→ **AIM OF THE TASK**
Spot each line in the records below where the word "solid" occurs, then copy it.

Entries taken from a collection
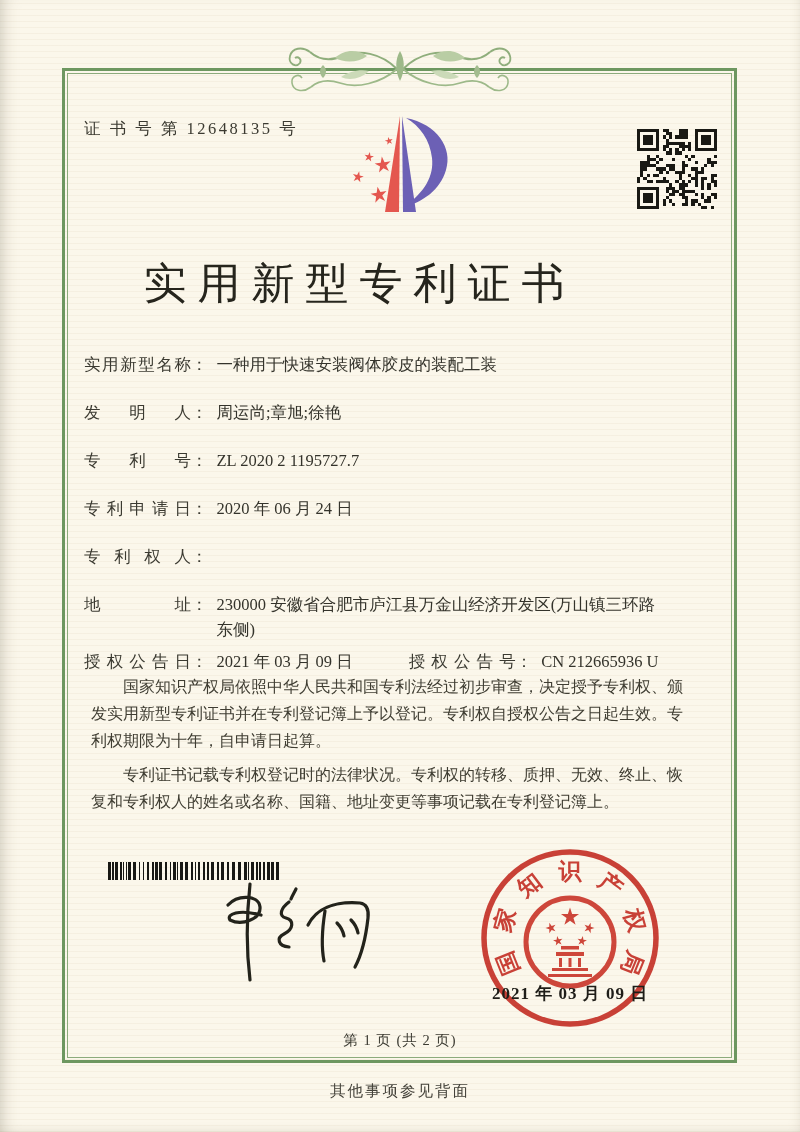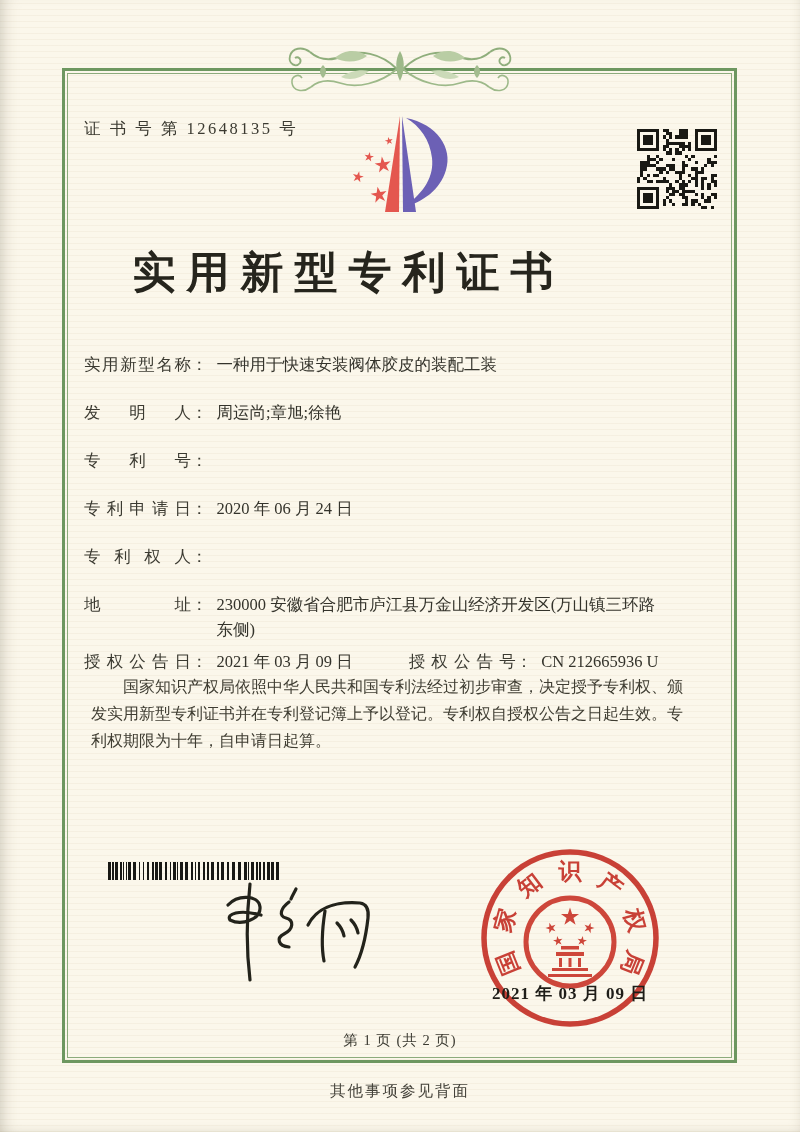--- a/index.html
+++ b/index.html
@@ -31,8 +31,8 @@
   .logo{position:absolute;left:336px;top:107px;width:132px;height:114px;}
   .qr{position:absolute;left:637px;top:129px;width:80px;height:80px;}
   .title{
-    position:absolute;left:0;top:243px;width:684px;margin:1px;
-    text-align:center;font-size:43px;font-weight:700;letter-spacing:11px;
+    position:absolute;left:0;top:243px;width:684px;margin:12px;
+    text-align:center;font-size:43px;font-weight:400;letter-spacing:11px;
     color:#26251d;text-indent:11px;
   }
   .fields{position:absolute;left:84px;top:352px;width:590px;font-size:16.5px;}

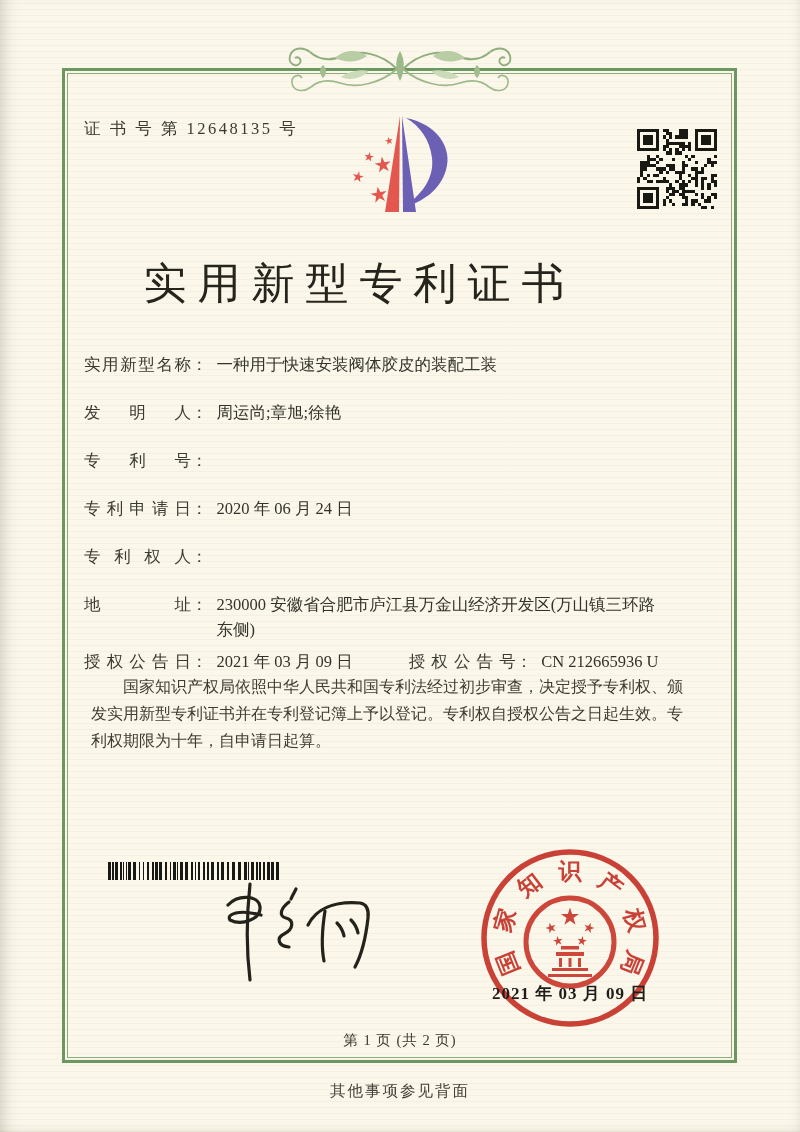--- a/index.html
+++ b/index.html
@@ -313,6 +313,7 @@
     <div class="frow">
       <span class="flabel">专利号</span>
         <span class="fcolon">：</span>
+      <span class="fvalue">ZL 2020 2 1195727.7</span>
     </div>
     <div class="frow">
       <span class="flabel">专利申请日</span>

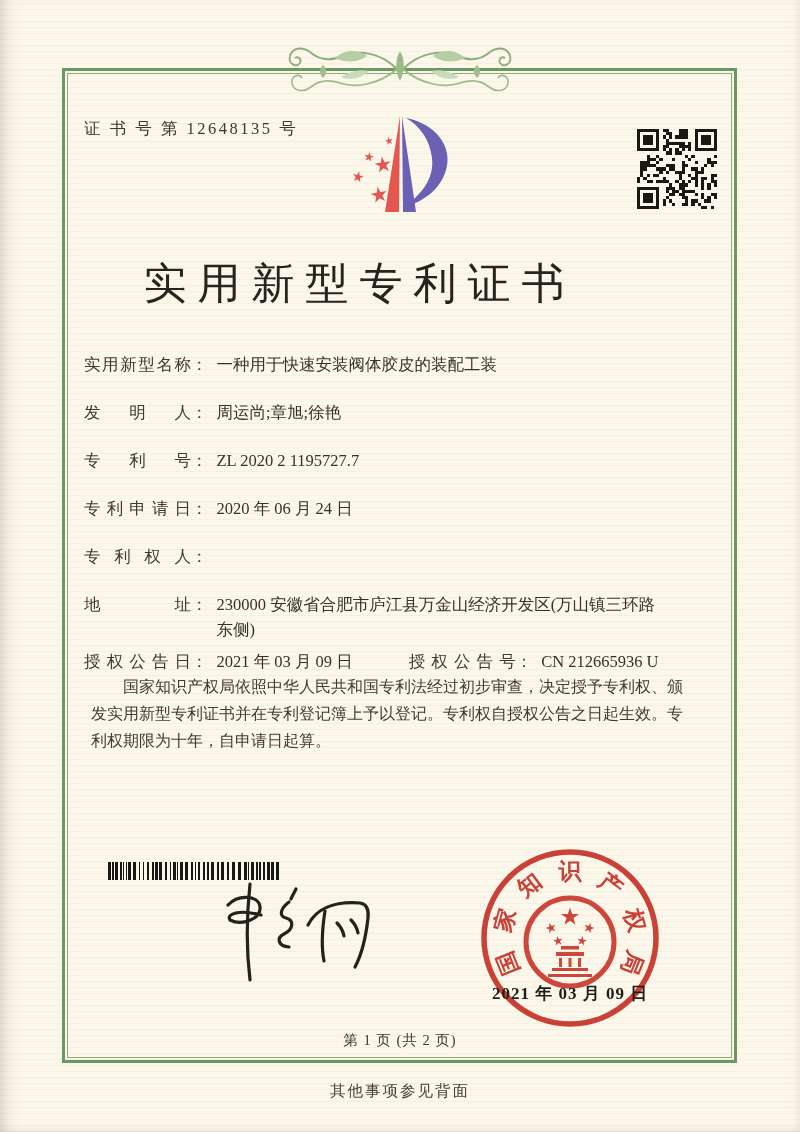--- a/index.html
+++ b/index.html
@@ -343,6 +343,7 @@
 
   <div class="paras">
     <p>国家知识产权局依照中华人民共和国专利法经过初步审查，决定授予专利权、颁发实用新型专利证书并在专利登记簿上予以登记。专利权自授权公告之日起生效。专利权期限为十年，自申请日起算。</p>
+    <p>专利证书记载专利权登记时的法律状况。专利权的转移、质押、无效、终止、恢复和专利权人的姓名或名称、国籍、地址变更等事项记载在专利登记簿上。</p>
   </div>
 
   <div class="barcode" id="barcode"><i style="width: 3px;"></i><s style="width: 1px;"></s><i style="width: 2px;"></i><s style="width: 1px;"></s><i style="width: 3px;"></i><s style="width: 2px;"></s><i style="width: 2px;"></i><s style="width: 1px;"></s><i style="width: 1px;"></i><s style="width: 2px;"></s><i style="width: 1px;"></i><s style="width: 1px;"></s><i style="width: 3px;"></i><s style="width: 2px;"></s><i style="width: 3px;"></i><s style="width: 3px;"></s><i style="width: 1px;"></i><s style="width: 3px;"></s><i style="width: 1px;"></i><s style="width: 3px;"></s><i style="width: 2px;"></i><s style="width: 3px;"></s><i style="width: 2px;"></i><s style="width: 1px;"></s><i style="width: 3px;"></i><s style="width: 1px;"></s><i style="width: 3px;"></i><s style="width: 3px;"></s><i style="width: 2px;"></i><s style="width: 3px;"></s><i style="width: 1px;"></i><s style="width: 2px;"></s><i style="width: 3px;"></i><s style="width: 1px;"></s><i style="width: 1px;"></i><s style="width: 2px;"></s><i style="width: 3px;"></i><s style="width: 2px;"></s><i style="width: 3px;"></i><s style="width: 3px;"></s><i style="width: 2px;"></i><s style="width: 2px;"></s><i style="width: 1px;"></i><s style="width: 2px;"></s><i style="width: 2px;"></i><s style="width: 3px;"></s><i style="width: 2px;"></i><s style="width: 2px;"></s><i style="width: 2px;"></i><s style="width: 2px;"></s><i style="width: 3px;"></i><s style="width: 3px;"></s><i style="width: 2px;"></i><s style="width: 2px;"></s><i style="width: 3px;"></i><s style="width: 3px;"></s><i style="width: 2px;"></i><s style="width: 3px;"></s><i style="width: 3px;"></i><s style="width: 3px;"></s><i style="width: 3px;"></i><s style="width: 3px;"></s><i style="width: 3px;"></i><s style="width: 1px;"></s><i style="width: 1px;"></i><s style="width: 2px;"></s><i style="width: 3px;"></i><s style="width: 2px;"></s><i style="width: 2px;"></i><s style="width: 1px;"></s><i style="width: 2px;"></i><s style="width: 2px;"></s><i style="width: 2px;"></i><s style="width: 2px;"></s><i style="width: 3px;"></i><s style="width: 1px;"></s><i style="width: 3px;"></i><s style="width: 2px;"></s><i style="width: 3px;"></i><s style="width: 3px;"></s></div>

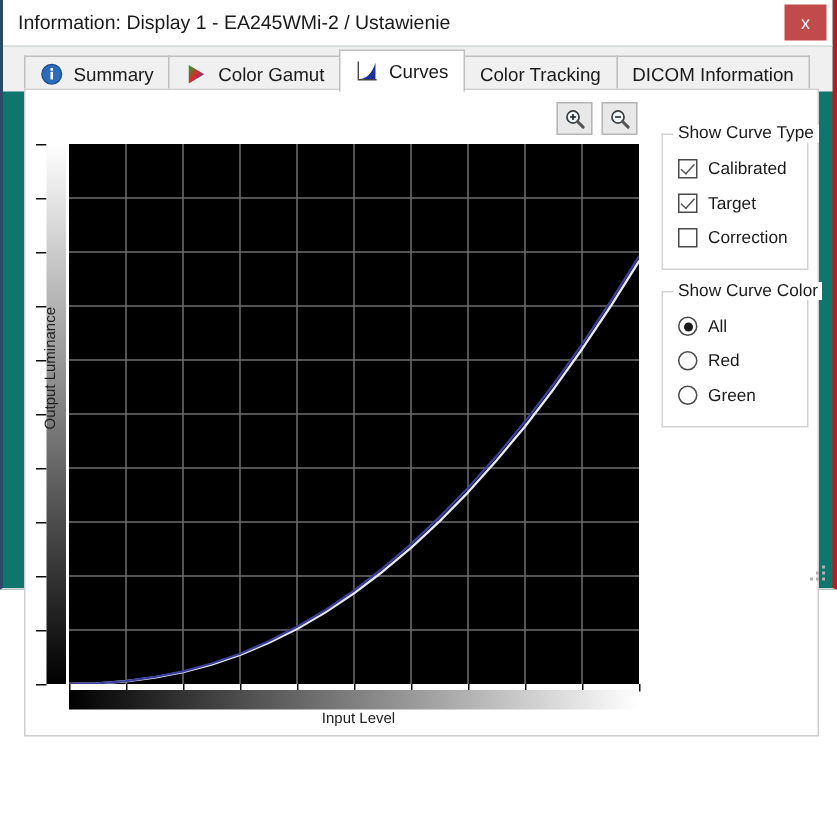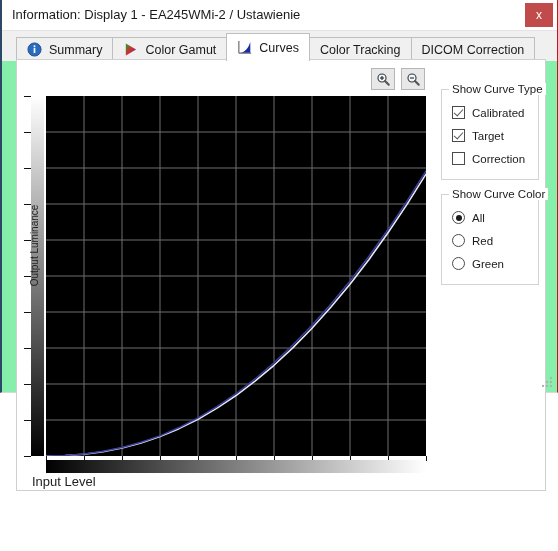--- a/index.html
+++ b/index.html
@@ -20,10 +20,10 @@
     position: relative;
     width: 558px;
     height: 393px;
-    background: #86efac;
+    background: #0f766e;
     box-sizing: border-box;
     border-left: 2px solid #2c4a66;
-    border-right: 1px solid #b91c1c;
+    border-right: 3px solid #b91c1c;
     border-bottom: 1px solid #d8d8d8;
   }
 

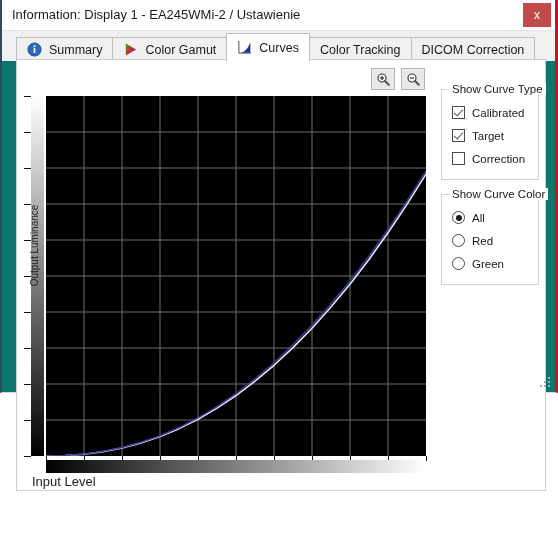--- a/index.html
+++ b/index.html
@@ -348,7 +348,7 @@
       </div>
 
       <div class="tab">
-        <span>DICOM Correction</span>
+        <span>DICOM Information</span>
       </div>
 
     </div>

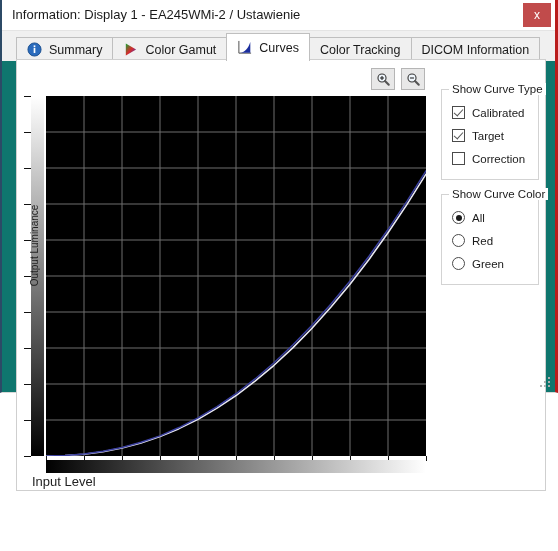--- a/index.html
+++ b/index.html
@@ -177,10 +177,11 @@
   .xtick { position: absolute; top: 0; width: 1px; height: 5px; background: #111; }
   #x-axis-label {
     position: absolute;
-    left: 15px;
+    left: 32px;
     top: 414px;
     width: 380px;
-    font-size: 13px;
+    text-align: center;
+    font-size: 10px;
     color: #222;
   }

→ **FINISHED TASK**
     border-left: 2px solid #2c4a66;
-    border-right: 1px solid #b91c1c;
+    border-right: 3px solid #b91c1c;
     border-bottom: 1px solid #d8d8d8;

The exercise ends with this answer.